Les pays européens ont pratiquement tous adopté le prélèvement à la source. De ce constat, on pourrait se dire « alors pourquoi pas nous ? ». La grosse différence tient à la simplicité de leur système fiscal, un nombre réduit de niches, à l’individualisation de l’impôt (pas de notion de foyer fiscal) et à des revenus du capital taxés proportionnellement. Cela conduit évidemment à des écarts moins importants, une plus grande justesse, mais nécessitant néanmoins une régularisation en fin d’année.

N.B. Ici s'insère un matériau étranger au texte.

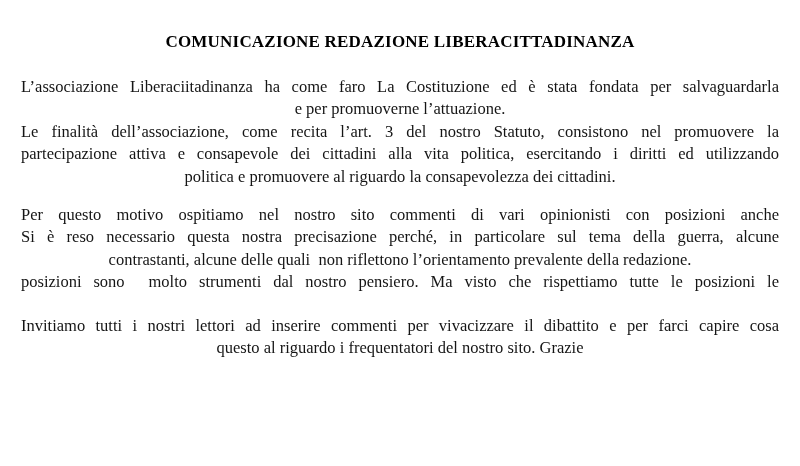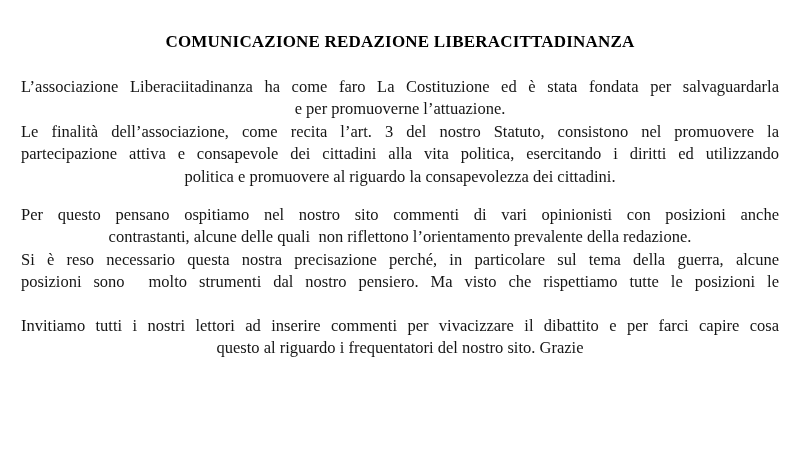--- a/index.html
+++ b/index.html
@@ -56,7 +56,7 @@
         <div class="line">politica e promuovere al riguardo la consapevolezza dei cittadini.</div>
       </div>
       <div class="block">
-        <div class="line jl">Per questo pensano ospitiamo nel nostro sito commenti di vari opinionisti con posizioni anche</div>
+        <div class="line jl">Per questo motivo ospitiamo nel nostro sito commenti di vari opinionisti con posizioni anche</div>
         <div class="line">contrastanti, alcune delle quali  non riflettono l’orientamento prevalente della redazione.</div>
         <div class="line jl">Si è reso necessario questa nostra precisazione perché, in particolare sul tema della guerra, alcune</div>
         <div class="line jl">posizioni sono  molto strumenti dal nostro pensiero. Ma visto che rispettiamo tutte le posizioni le</div>

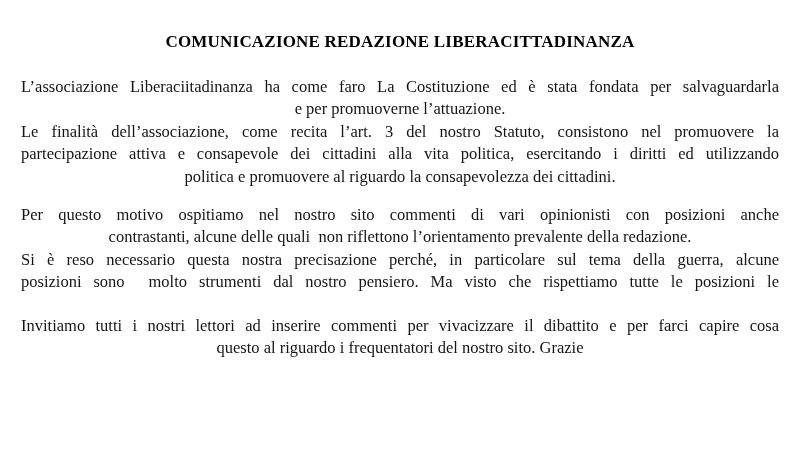--- a/index.html
+++ b/index.html
@@ -57,8 +57,8 @@
       </div>
       <div class="block">
         <div class="line jl">Per questo motivo ospitiamo nel nostro sito commenti di vari opinionisti con posizioni anche</div>
+        <div class="line jl">Si è reso necessario questa nostra precisazione perché, in particolare sul tema della guerra, alcune</div>
         <div class="line">contrastanti, alcune delle quali  non riflettono l’orientamento prevalente della redazione.</div>
-        <div class="line jl">Si è reso necessario questa nostra precisazione perché, in particolare sul tema della guerra, alcune</div>
         <div class="line jl">posizioni sono  molto strumenti dal nostro pensiero. Ma visto che rispettiamo tutte le posizioni le</div>
       </div>
       <div class="block">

Le gouvernement a inventé le concept de « l’impôt flou », digne d’un prix d’excellence qu’on attribuait autrefois au meilleur élève de la classe, une innovation parfaitement inscrite dans les nimbes ministérielles..
- Jusqu’à présent régnait le monde de la rigueur, de la justesse, de la robustesse, de l’exactitude, de l’équité, aussi bien sur le déclaratif que sur le prélèvement. Demain régnera le monde de la logique floue, de l’incertitude, de l’iniquité.

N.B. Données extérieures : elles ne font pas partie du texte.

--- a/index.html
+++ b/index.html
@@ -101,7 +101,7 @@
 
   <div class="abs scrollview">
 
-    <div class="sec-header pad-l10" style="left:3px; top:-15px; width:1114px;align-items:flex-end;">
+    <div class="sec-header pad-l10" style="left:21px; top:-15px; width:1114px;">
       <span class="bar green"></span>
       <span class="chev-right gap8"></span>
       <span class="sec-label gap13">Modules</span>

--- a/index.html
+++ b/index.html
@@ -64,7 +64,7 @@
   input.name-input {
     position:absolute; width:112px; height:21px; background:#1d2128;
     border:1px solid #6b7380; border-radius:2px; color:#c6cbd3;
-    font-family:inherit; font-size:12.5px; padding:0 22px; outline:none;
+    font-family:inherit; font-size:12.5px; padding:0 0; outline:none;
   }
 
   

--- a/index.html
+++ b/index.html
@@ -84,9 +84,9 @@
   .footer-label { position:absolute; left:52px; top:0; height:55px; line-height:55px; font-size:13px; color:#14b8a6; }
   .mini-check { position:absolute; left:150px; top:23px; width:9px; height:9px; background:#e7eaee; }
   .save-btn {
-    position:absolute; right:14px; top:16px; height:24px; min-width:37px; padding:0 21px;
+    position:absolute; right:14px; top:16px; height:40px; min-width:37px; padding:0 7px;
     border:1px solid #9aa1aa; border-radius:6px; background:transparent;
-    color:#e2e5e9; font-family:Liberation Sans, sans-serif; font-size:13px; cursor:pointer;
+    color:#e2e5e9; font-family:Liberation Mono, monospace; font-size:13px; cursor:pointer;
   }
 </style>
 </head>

- Jusqu’à présent on payait ce que l’on devait (postulat universel dans une société qui se veut honnête et juste). Demain on paiera ce que l’état imagine être ce qu’on lui doit.

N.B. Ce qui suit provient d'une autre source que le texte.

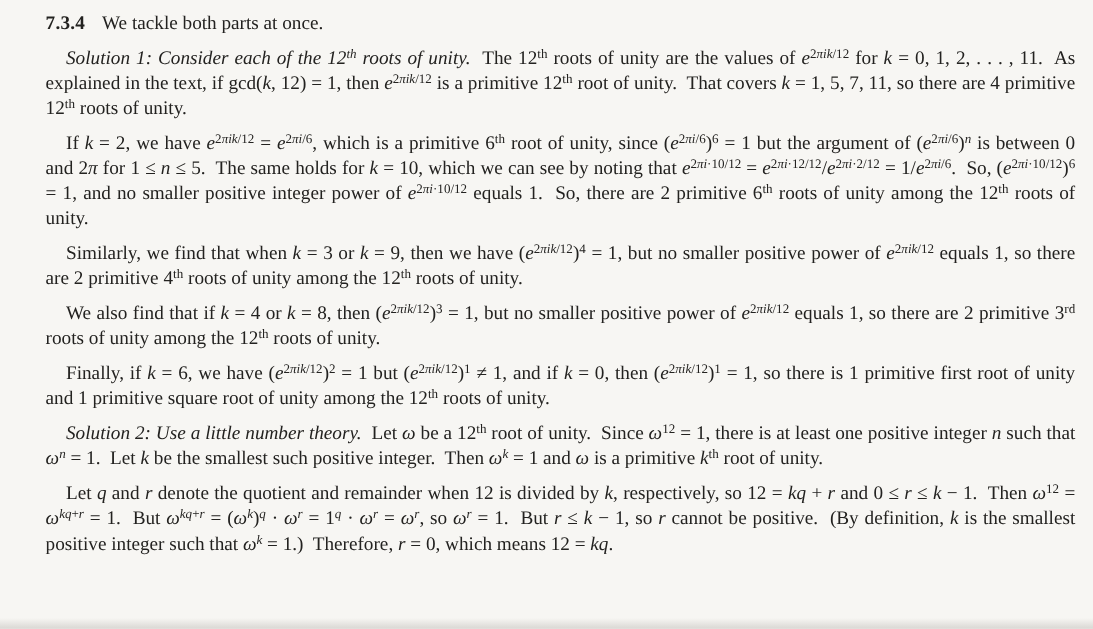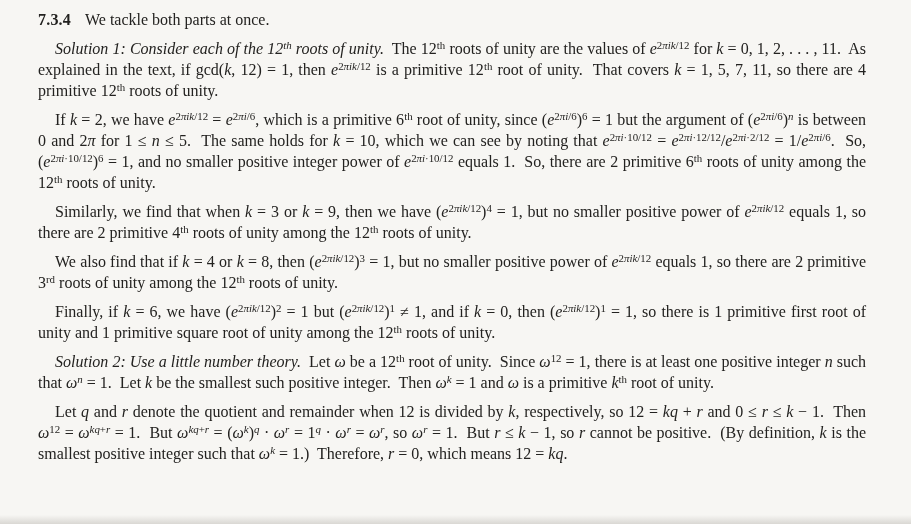--- a/index.html
+++ b/index.html
@@ -18,7 +18,7 @@
   .page {
     position: absolute;
     top: 0; left: 0; right: 0; bottom: 0;
-    padding: 7px 33px 0 38px;
+    padding: 7px 15px 0 38px;
     font-size: 16px;
     line-height: 21px;
     text-align: justify;

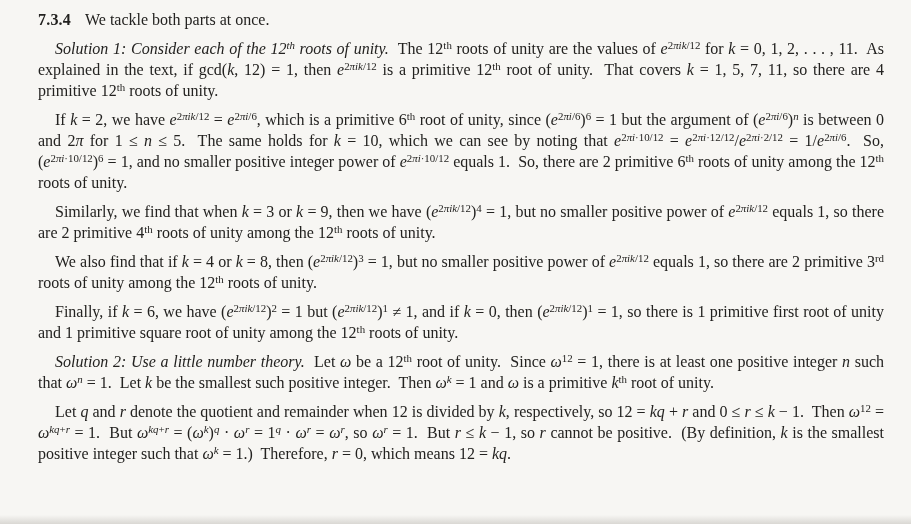--- a/index.html
+++ b/index.html
@@ -34,7 +34,7 @@
     letter-spacing: 0.2px;
   }
   p.solution-para {
-    margin: 8px 12px 0 0;
+    margin: 8px 0 0 0;
     text-indent: 17px;
   }
   .it { font-style: italic; }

- Jusqu’à présent on avait la liberté de se mensualiser ou non, et moduler en quelques clics son niveau de mensualisation en fonction de ce que l’on sait de ses revenus futurs. Demain cette liberté pourrait disparaitre
L’état est en train de casser ce qui fait aujourd’hui la charpente de l’administration fiscale, casser un système qui a atteint un certain degré d’efficacité depuis le pré-remplissage, détruire les vertus que j’ai évoquées plus haut, tout ce qui fait la solidité de l’édifice malgré tous les griefs justifiés ou non que les contribuables pourraient en toute logique formuler, car qui arbore un large sourire lorsqu’il reçoit ses avis d’imposition ? Oui, aujourd’hui le système est suffisamment souple et rigoureux pour ne pas y toucher. Le prélèvement de l’IRPP à la source n’est qu’une régression évoquant la désarticulation du système et sa déstructuration (par la naissance des structures du flou). Le problème, si problème il y a, aurait pu être réglé par la mensualisation obligatoire
Il n’y a pas de science fiscale, telles les sciences dures et implacables que sont la physique ou les mathématiques, il n’y a que des procédés, des méthodes, des processus de transformation, pas toujours rigoureux, d’une qualité qui laisse à désirer tant l’imagination débridée de nos dirigeants paraît sans limité.